The last two articles of Analytical Chemistry for Cultural Heritage focused on DNA analysis and Dating techniques. Vai et al. (2017:328-346) introduce an overview of the development of ancient DNA techniques, reporting their advances, for example, the capacity of recovering a complete genome from damaged samples. Strydonck (2017:347-364) state that dating techniques have improved by the introduction of Accelerator Mass Spectrometry, which has been used to analyze not only prehistoric remains, but also textiles and sculptures.
To sum up, Analytical Chemistry for Cultural Heritage is a publication that follows the current trend of technological improvement in order to obtain a better understanding of cultural heritage materials, their degradation, and the evaluation of conservation processes.

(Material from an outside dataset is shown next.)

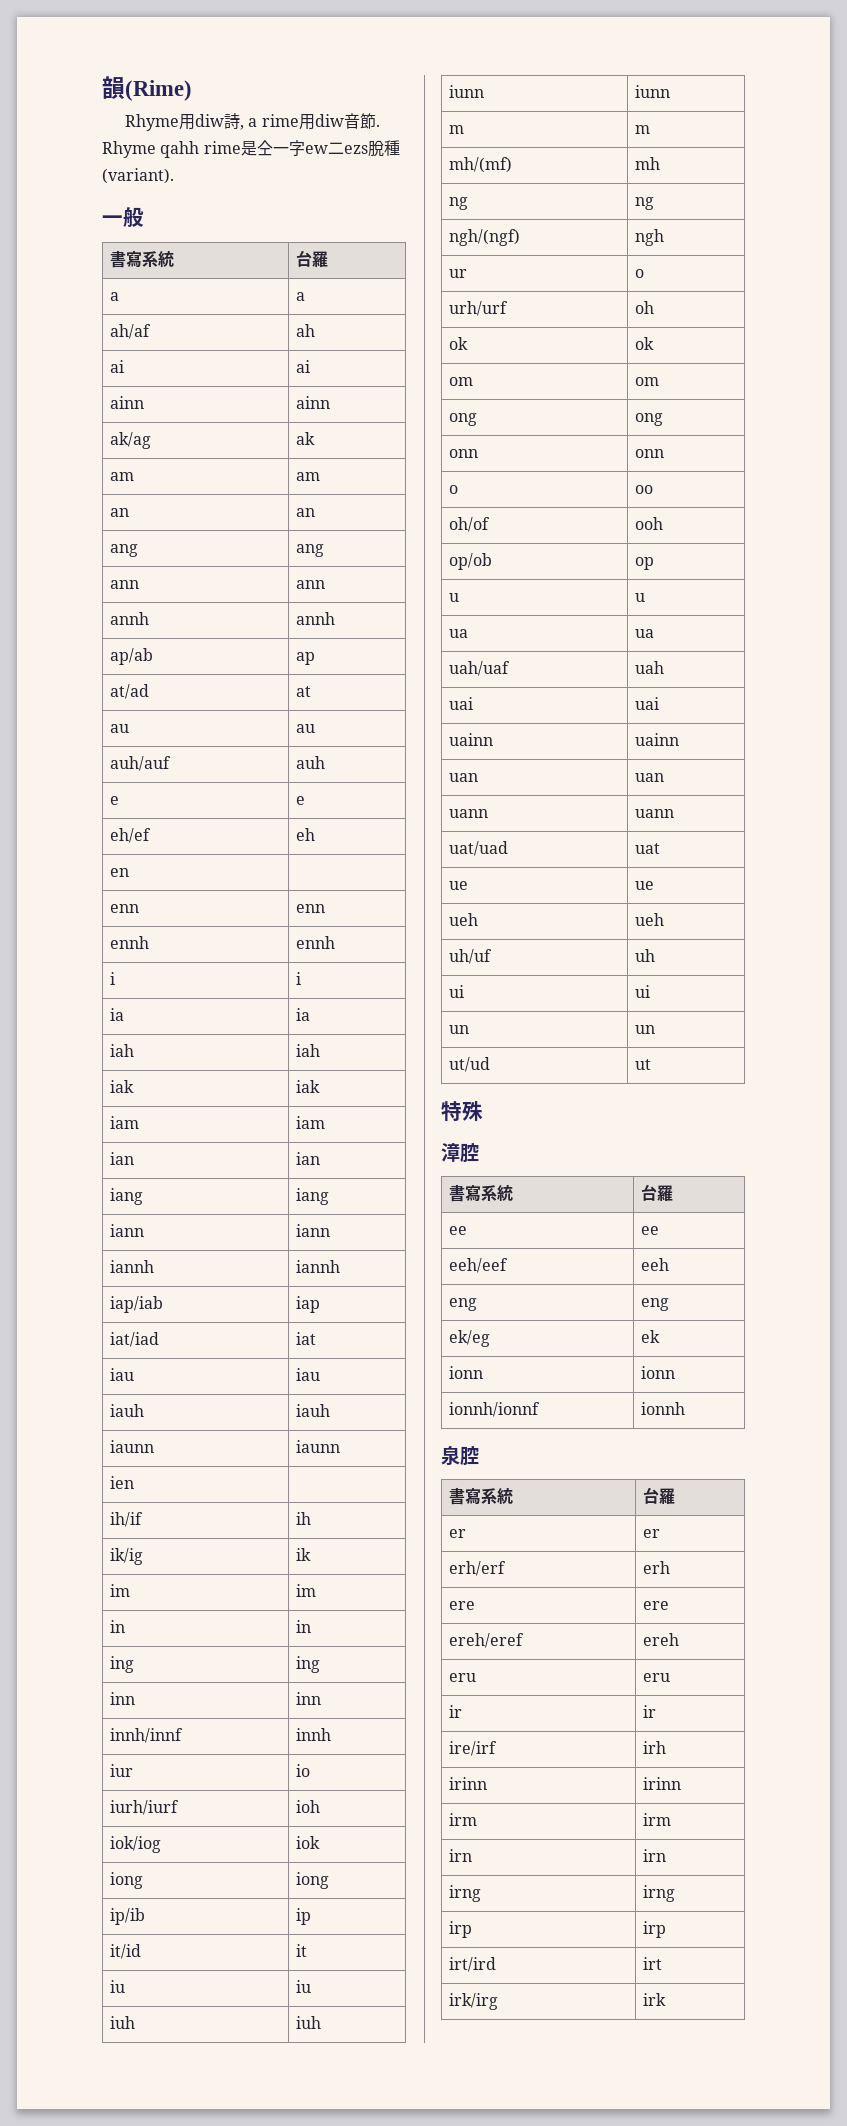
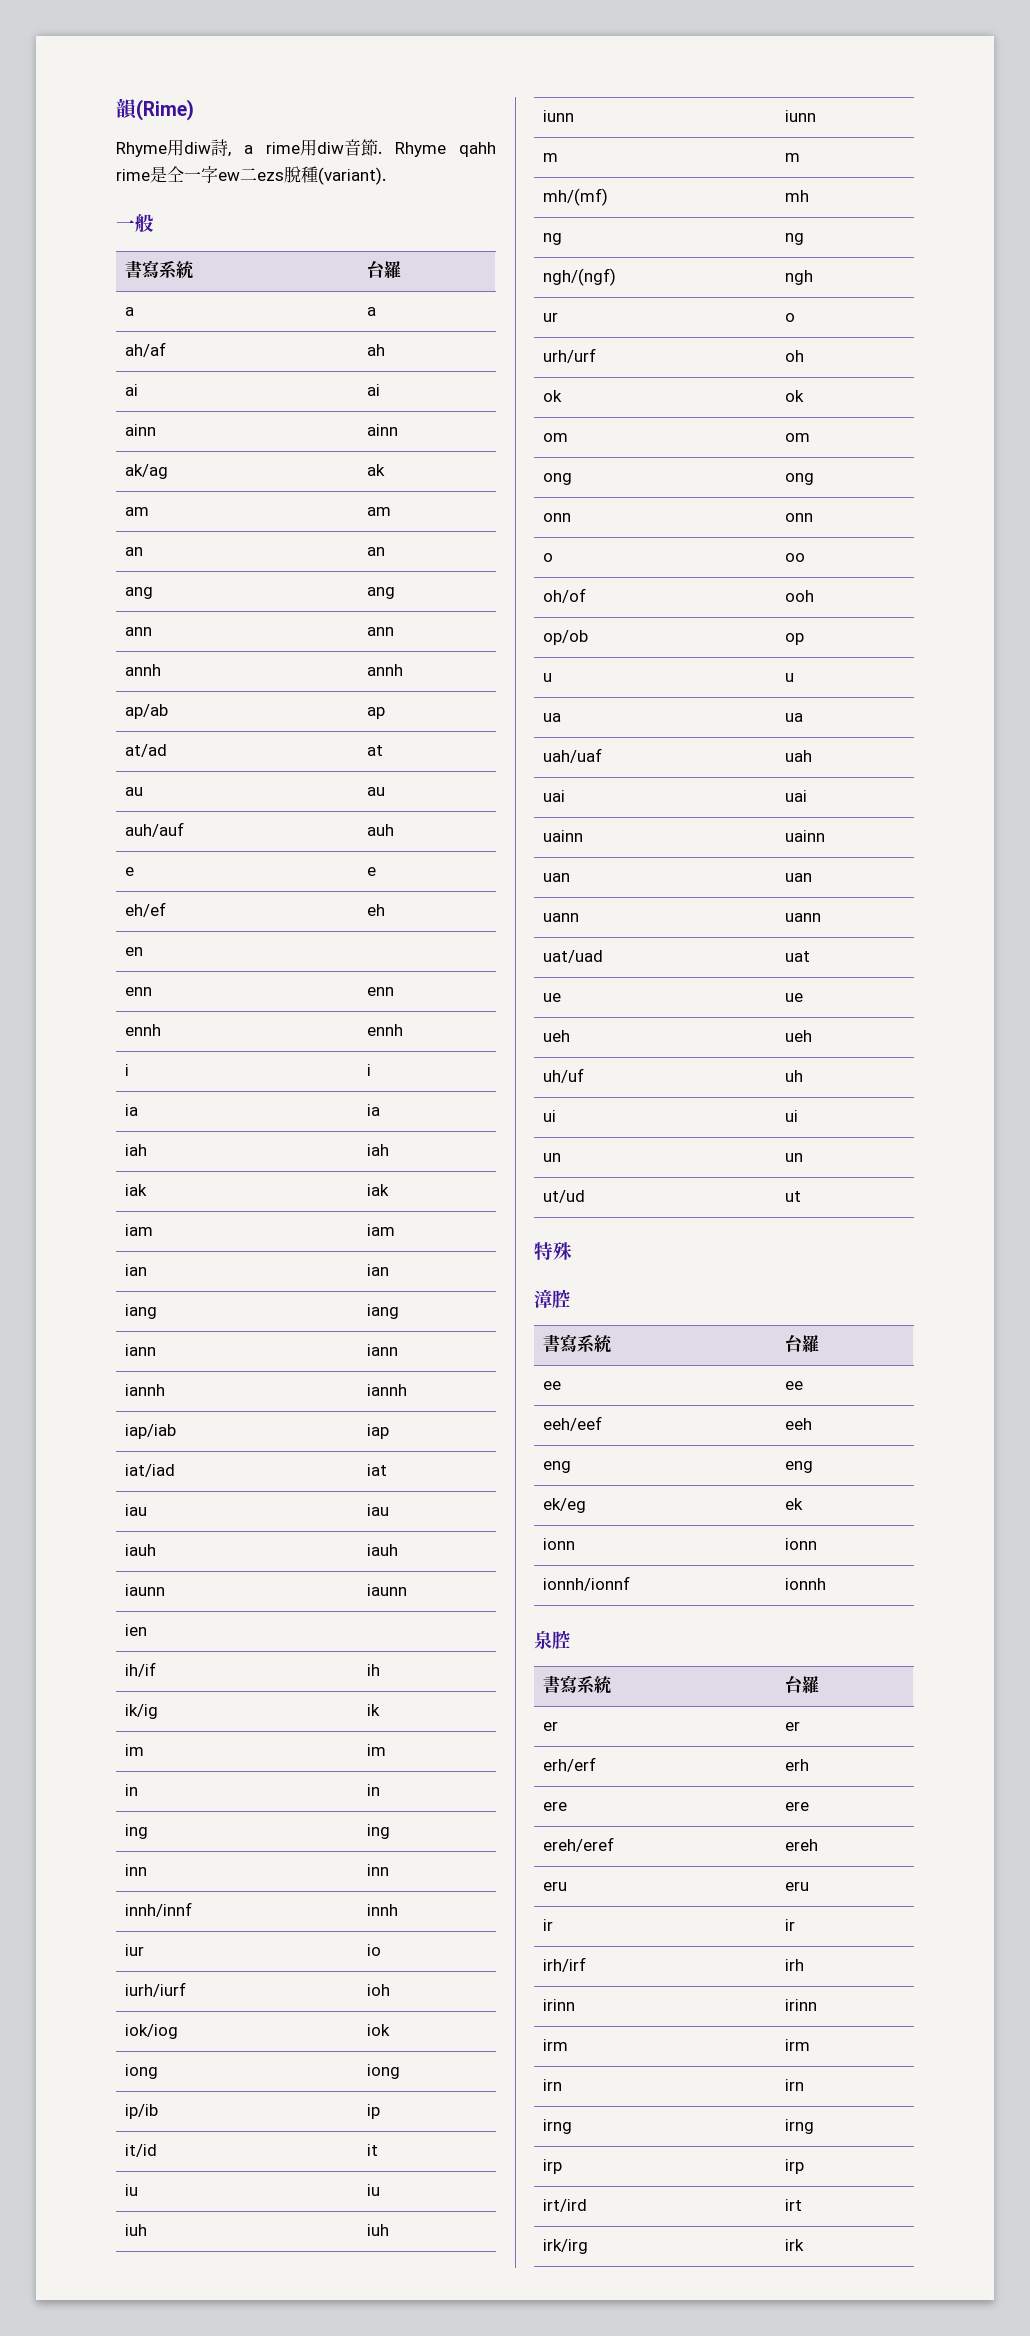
[448,1741,497,1756] ire/irf -> [542,1957,586,1972] irh/irf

It is the result of the work of several research groups throughout Europe, that are focusing their efforts on the development of techniques that better meet the needs of cultural heritage investigations.
In comparison with previous publications, such as Analytical Chemistry in Archaeology (Pollard et al. 2006), Springer’s edition offers a comprehensive overview of the new advances in analytical techniques, adding information from the improvements done in the last decades by the different research groups that contributed to the publication of the present volume.

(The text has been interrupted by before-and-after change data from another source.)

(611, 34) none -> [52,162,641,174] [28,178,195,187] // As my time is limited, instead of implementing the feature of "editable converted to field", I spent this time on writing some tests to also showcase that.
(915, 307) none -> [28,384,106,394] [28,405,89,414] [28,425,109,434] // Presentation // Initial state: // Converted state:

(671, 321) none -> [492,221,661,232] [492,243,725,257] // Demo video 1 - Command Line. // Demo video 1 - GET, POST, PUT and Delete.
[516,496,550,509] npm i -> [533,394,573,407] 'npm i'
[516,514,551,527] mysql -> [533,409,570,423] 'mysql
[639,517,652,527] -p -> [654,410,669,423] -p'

Other publications as Scientific Methods and Cultural Heritage (Artioli 2010) are not only focused on technical details but also on the very definition of the discipline. In this sense, Analytical Chemistry for Cultural Heritage represents a document that covers the newest advances in terms of techniques available for the study of cultural property, without ascribing a specific disciplinary field different from the Analytical Chemistry. Thus, its scope is to show the improvements in the analytical approaches that can be useful for researches around the world. The book accomplishes its objective by showing and overview of the advances and offering a rich bibliography.

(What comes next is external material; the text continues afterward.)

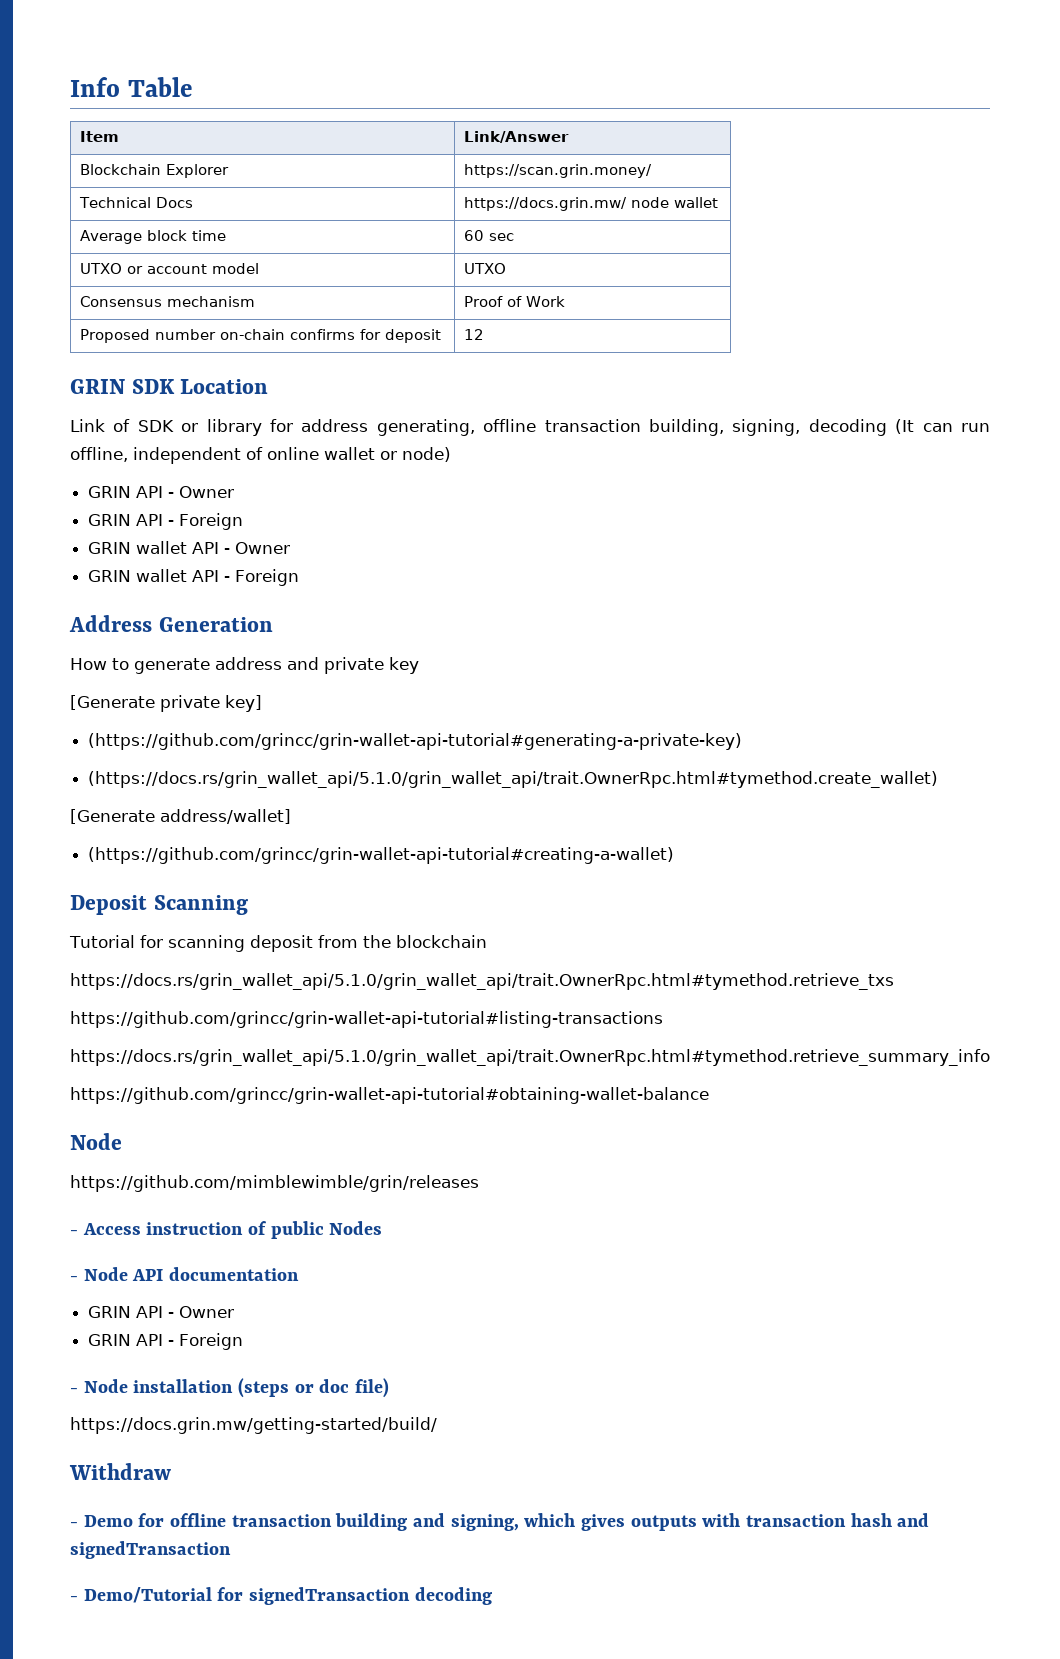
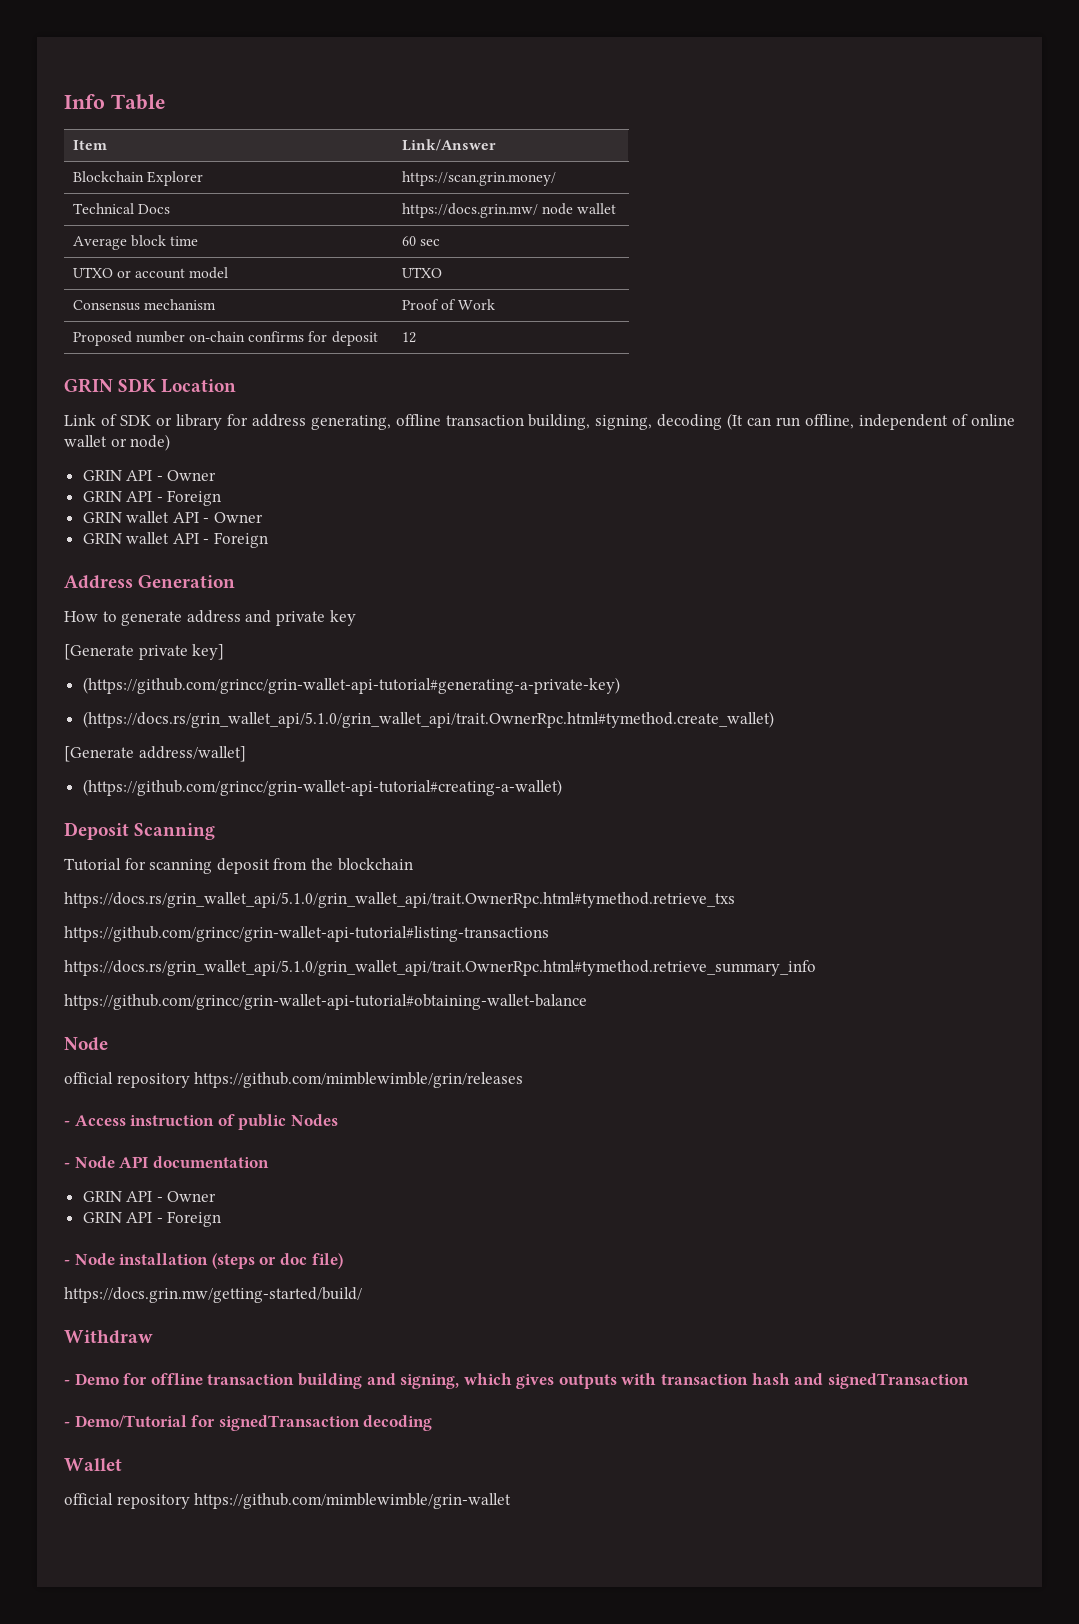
(122, 1141) none -> [64,1072,190,1088] official repository
(492, 1596) none -> [64,1458,122,1471] [64,1493,512,1509] // Wallet // official repository https://github.com/mimblewimble/grin-wallet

As a whole, this book is useful both as brief introduction for the non-specialized reader, as well as students, for more in depth comprehension of analytical techniques, and provides an important bibliographical compilation. Meanwhile, for a specialist, it provides a summary of the most recent advances in the field, which may be useful for the implementation and improvement of analysis of cultural heritage.